Publié le jeudi 5 octobre 2006 | http://prison.rezo.net/cqfd-36-le-questionnaire-a/

CQFD N°036

De notre envoyé du pénitentier

LE QUESTIONNAIRE À BADINTER

Mis à jour le :15 juillet 2006. Auteur : Jann-Marc Rouillan.
http://www.cequilfautdetruire.org/article.php3?id_article=1108

Lancé en mai, le fameux questionnaire de l’Observatoire international des prisons, parrainé par Badinter, est enfin arrivé à Lannemezan. Les taulards jugent-ils leur sort :
- très satisfaisant
- assez satisfaisant
- assez insatisfaisant
- très insatisfaisant ?

Notre envoyé spécial a coché la dernière case. L’ingrat !

C‘est une fin de matinée comme les autres. Une petite douzaine de prisonniers tournent en rond dans la cour en espérant l’heure du repas. Un brigadier débarque les bras chargés d’enveloppes immaculées.

Un brigadier ou un adjudant ?
Ou peut-être bien un sergent-chef ?
On ne sait plus comment les appeler depuis leur militarisation.

Hier, un vieux maton, genre Papa Schütz , en blaguait avec nous : « Ces cons, ils vont finir par nous faire défiler le 14 Juillet ! » Et sur trois pas, il imita le pas de l’oie en vociférant à tue-tête : « Eins, zwei, eins, zwei !... »

D’un geste, le brigadier se débarrasse de son fardeau postal entre les mains de Txistor, avec consigne de mettre « ça » à disposition de la population pénale sur une étagère de la bibliothèque.

Deux ou trois gars décachettent à la va-vite leur courrier anonyme : « États généraux de la condition pénitentiaire. »

Les infos en ont parlé, bien sûr, maintenant ils feuillettent les douze pages avec avidité. Un premier gars s’insurge à voix haute : « Le présent questionnaire est remis à chaque personne incarcérée... en main propre par un délégué du Médiateur de la République... Ils nous prennent pour des cons ! Où qu’il est leur délégué ? » Son voisin ajoute : « Si ça commence comme ça, imagine ce qu’ils vont faire des enveloppes remises au courrier. » Il mime le geste d’une feuille de papier qu’on froisse et qu’on balance à la poubelle. Un deuxième congénère raille avec un rire grinçant : « Style, que pensez-vous de la milice ? Adressez-nous vos réponses par la Kommandantur ! »

Remonté en cellule, j’examine avec attention les questions.

Au premier coup d’œil, il ne s’agit que de cocher des cases. Une sorte de test psychotechnique ! « La situation des droits fondamentaux de la personne emprisonnée est : très satisfaisante, assez satisfaisante, assez insatisfaisante, très insatisfaisante ?...

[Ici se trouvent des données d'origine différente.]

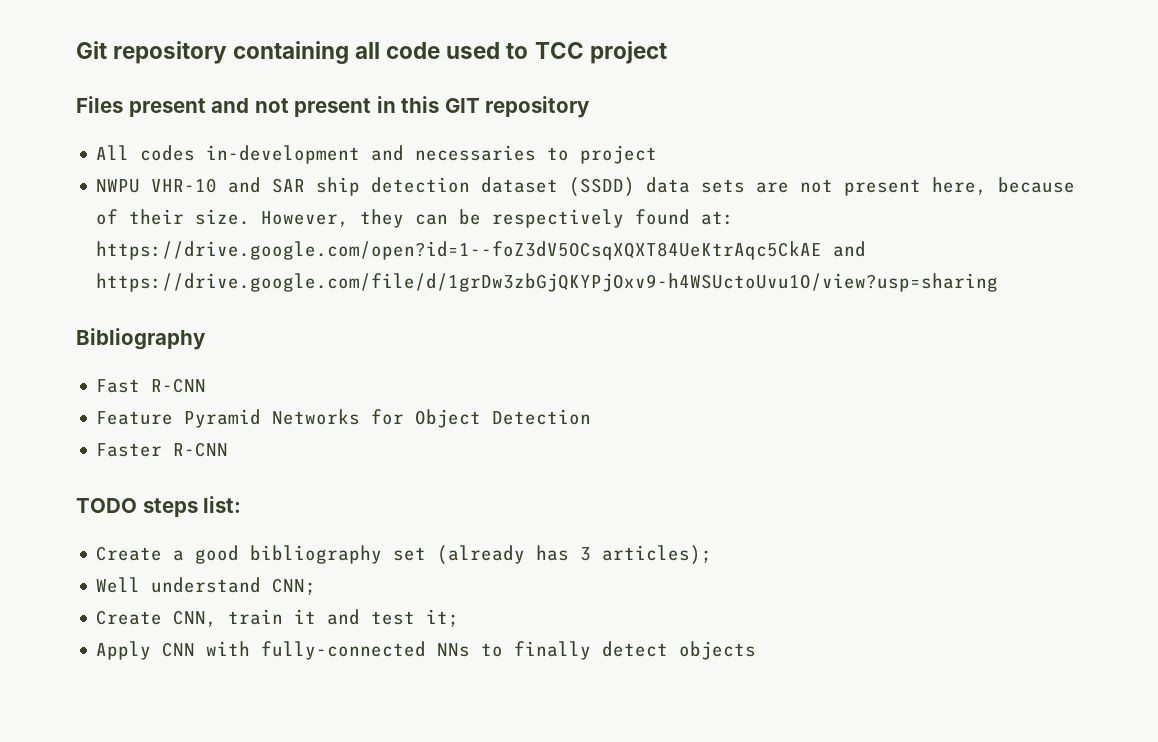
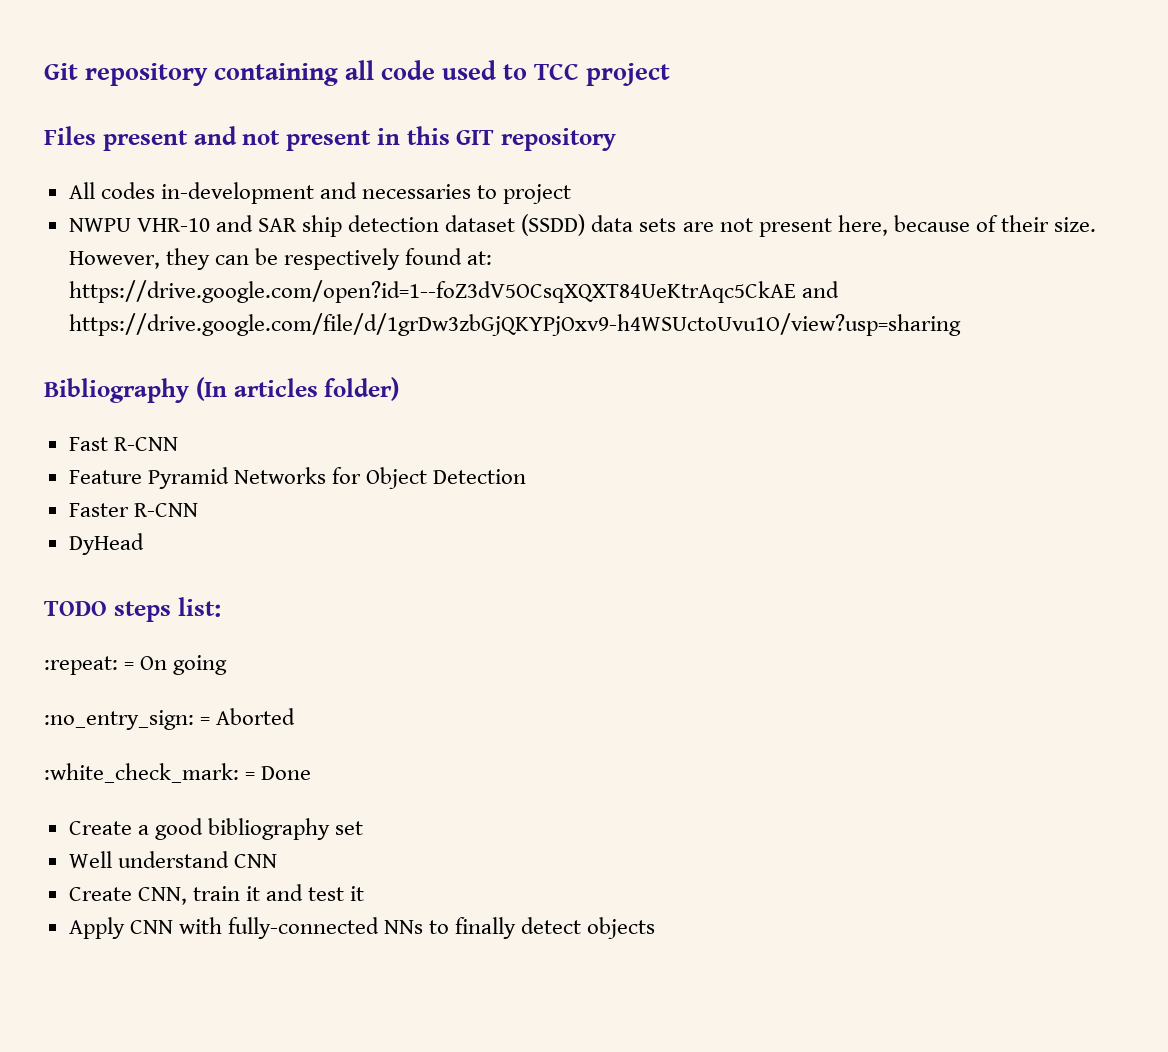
(206, 339) none -> [195,377,400,401] (In articles folder)
(229, 449) none -> [68,533,144,555] // DyHead
(242, 504) none -> [44,655,228,675] [44,708,296,730] [44,763,312,783] // :repeat: = On going // :no_entry_sign: = Aborted // :white_check_mark: = Done
[437,545,713,565] (already has 3 articles); -> (364, 828) none
[272,578,317,595] CNN; -> [233,854,277,868] CNN
[426,609,460,627] it; -> [350,886,365,901] it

Les conditions de vie au quotidien des personnes détenues sont : très satisfaisantes, assez satisfaisantes, etc. ? »

Facile !

Dix-huit questions en têtes de chapitres, dix-huit fois je coche la case « très insatisfaisante ». J’appartiens résolument à la catégorie des « très insatisfaits » . Je m’en doutais un peu ! S’ils avaient créé la case « immodérément insatisfait » , à coup sûr j’aurais signé.

Mais ne croyez pas que ce soit une généralité dans les lieux de haute punition.

Quelques années durant, je fus le voisin d’un caïd marseillais aujourd’hui trucidé et enterré. Certains jours de fête, il saluait son repas d’un tonitruant : « Ah là, vraiment, bravo l’administration pénitentiaire ! »

J’imagine qu’il peut y avoir des horribles béni-oui-oui capables de se satisfaire de la situation actuelle. « Je suis très satisfait de ma condition d’esclave à l’atelier et assez satisfait que l’aérateur soit tombé en panne l’an dernier et qu’il ne soit toujours pas réparé. Le chef m’a assuré que la poussière était excellente pour les bronches. » Ou bien : « Je suis assez satisfait de l’intervention des personnels cagoulés, surtout lorsqu’à l’aube ils vous obligent à courir à poil dans les couloirs. L’air frais est vivifiant pour le corps. » Ou encore : « Je suis assez satisfait d’avoir été sanctionné à deux reprises pour avoir osé contacter des journalistes. C’était une bêtise car le service de presse du bureau de monsieur le procureur a très bien expliqué mon affaire et pourquoi je devais rester en prison encore quelques années... »

À y regarder de plus près, je m’aperçois pourtant que les réponses ne sont pas toujours aussi évidentes.

Par exemple, faut-il « harmoniser les règles intérieures » ?

Bien sûr, mais à condition que cette harmonisation se traduise par une amélioration, et non par la perte des avantages obtenus ici ou là de haute lutte.

Le questionnaire ignore aussi avec mépris les principales revendications des mouvements de prisonniers depuis vingt ans.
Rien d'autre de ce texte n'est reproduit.